[DATASET EXCERPTS]:
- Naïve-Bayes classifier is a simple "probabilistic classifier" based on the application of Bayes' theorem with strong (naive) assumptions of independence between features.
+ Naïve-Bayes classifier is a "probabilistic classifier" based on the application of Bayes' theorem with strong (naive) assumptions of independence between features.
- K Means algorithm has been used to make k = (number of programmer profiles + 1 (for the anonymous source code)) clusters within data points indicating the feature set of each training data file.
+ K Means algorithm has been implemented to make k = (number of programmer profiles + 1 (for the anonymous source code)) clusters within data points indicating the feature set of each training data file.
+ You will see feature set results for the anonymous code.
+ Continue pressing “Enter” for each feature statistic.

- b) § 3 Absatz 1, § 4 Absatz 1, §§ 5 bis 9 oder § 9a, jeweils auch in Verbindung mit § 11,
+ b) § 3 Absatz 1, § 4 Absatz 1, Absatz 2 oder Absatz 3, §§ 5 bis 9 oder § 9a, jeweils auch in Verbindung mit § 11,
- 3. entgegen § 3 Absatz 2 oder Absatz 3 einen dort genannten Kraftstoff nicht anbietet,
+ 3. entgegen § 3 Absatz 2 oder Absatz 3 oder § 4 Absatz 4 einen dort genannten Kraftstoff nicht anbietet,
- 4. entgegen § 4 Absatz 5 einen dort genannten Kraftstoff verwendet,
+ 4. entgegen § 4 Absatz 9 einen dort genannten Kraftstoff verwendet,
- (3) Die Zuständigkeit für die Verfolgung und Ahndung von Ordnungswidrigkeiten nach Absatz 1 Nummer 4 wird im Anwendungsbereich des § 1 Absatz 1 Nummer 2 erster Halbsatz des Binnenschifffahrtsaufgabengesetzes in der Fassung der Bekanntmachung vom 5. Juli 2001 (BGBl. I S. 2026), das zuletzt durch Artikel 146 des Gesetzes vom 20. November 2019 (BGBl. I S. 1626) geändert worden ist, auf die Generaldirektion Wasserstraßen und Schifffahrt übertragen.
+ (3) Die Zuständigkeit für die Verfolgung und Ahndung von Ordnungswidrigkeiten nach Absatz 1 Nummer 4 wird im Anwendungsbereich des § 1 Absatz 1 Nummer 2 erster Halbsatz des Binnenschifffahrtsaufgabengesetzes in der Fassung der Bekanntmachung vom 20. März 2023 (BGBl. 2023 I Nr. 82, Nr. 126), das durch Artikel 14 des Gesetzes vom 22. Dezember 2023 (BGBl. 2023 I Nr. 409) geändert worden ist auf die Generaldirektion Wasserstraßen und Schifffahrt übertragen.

[TASK REQUIREMENTS]: Could you transcribe the entries above word for word, from the line with "Absatz 9 einen" down to the line with "- (3) Die Zuständigkeit", keeping both?

[TASK OUTPUT]:
+ 4. entgegen § 4 Absatz 9 einen dort genannten Kraftstoff verwendet,
- (3) Die Zuständigkeit für die Verfolgung und Ahndung von Ordnungswidrigkeiten nach Absatz 1 Nummer 4 wird im Anwendungsbereich des § 1 Absatz 1 Nummer 2 erster Halbsatz des Binnenschifffahrtsaufgabengesetzes in der Fassung der Bekanntmachung vom 5. Juli 2001 (BGBl. I S. 2026), das zuletzt durch Artikel 146 des Gesetzes vom 20. November 2019 (BGBl. I S. 1626) geändert worden ist, auf die Generaldirektion Wasserstraßen und Schifffahrt übertragen.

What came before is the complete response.